On my M1 mac "dd ... | cksum" takes 3 seconds while "dd | shasum" (sha1) takes 2 seconds. So cksum might not be the best tool for performance checking.
There is CPU specific code in the PG source in src/include/storage/checksum_impl.h
It is written as a plain nested loop in C. So performance is fully dependent on the compiler being able to parallelize or vectorize the code.
I would not be surprised if manually written SIMD code would be faster.
The bottleneck isn't at all the checksum computation itself. It's that to keep checksums valid we need to protect against the potential of torn pages even in cases where it doesn't matter without checksums (i.e. were just individual bits are flipped). That in turn means we need to WAL log changes we don't need to without checksums - which can be painful.
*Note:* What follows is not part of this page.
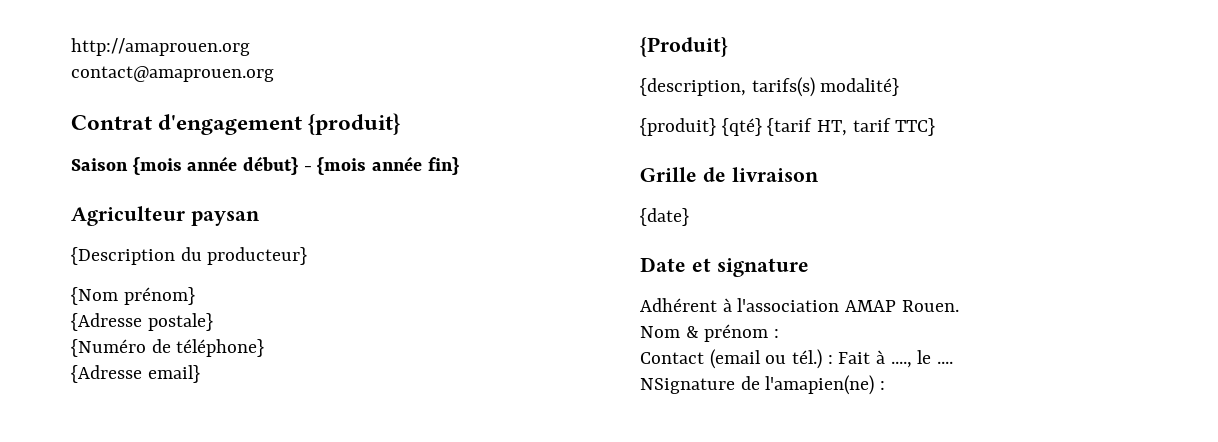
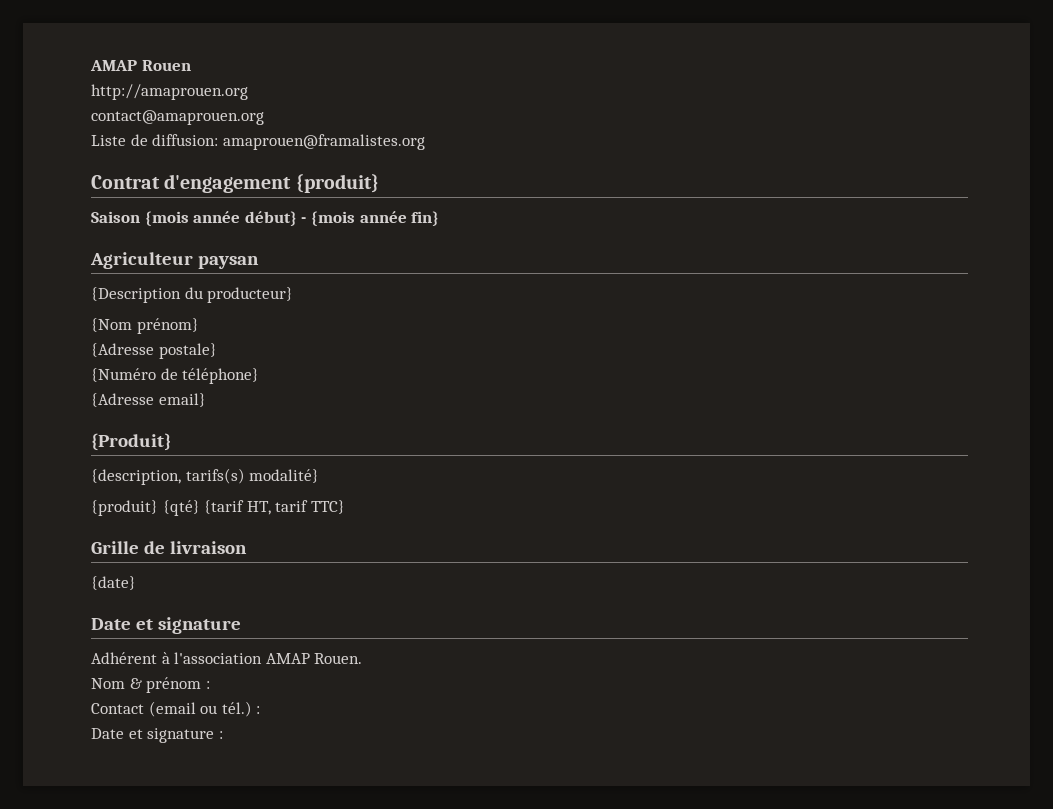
(71, 47) none -> [90,60,191,71] AMAP Rouen //
(274, 74) none -> [91,134,425,150] // Liste de diffusion: amaprouen@framalistes.org
[838,350,954,368] [640,375,875,395] Fait à ...., le .... // NSignature de l'amapien(ne) -> [91,728,215,743] // Date et signature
That's measuring 'cksum', which must have an awfully slow implementation. The document notes that this is distinct from measuring PG's checksum performance. (I think it's a pretty useless measurement.)
Earlier (page 4):
> How much CPU time does it take to checksum...
> ...a specific amount of data? This is easy to estimate because PostgreSQL uses the crc32 algorithm which is very simple, and (GNU) Linux has a command line program that does the same thing: cksum.
Yeah, using cksum as an estimate here appears to be very flawed.
There is CPU specific code in the PG source in src/include/storage/checksum_impl.h
It is written as a plain nested loop in C. So performance is fully dependent on the compiler being able to parallelize or vectorize the code.
I would not be surprised if manually written SIMD code would be faster.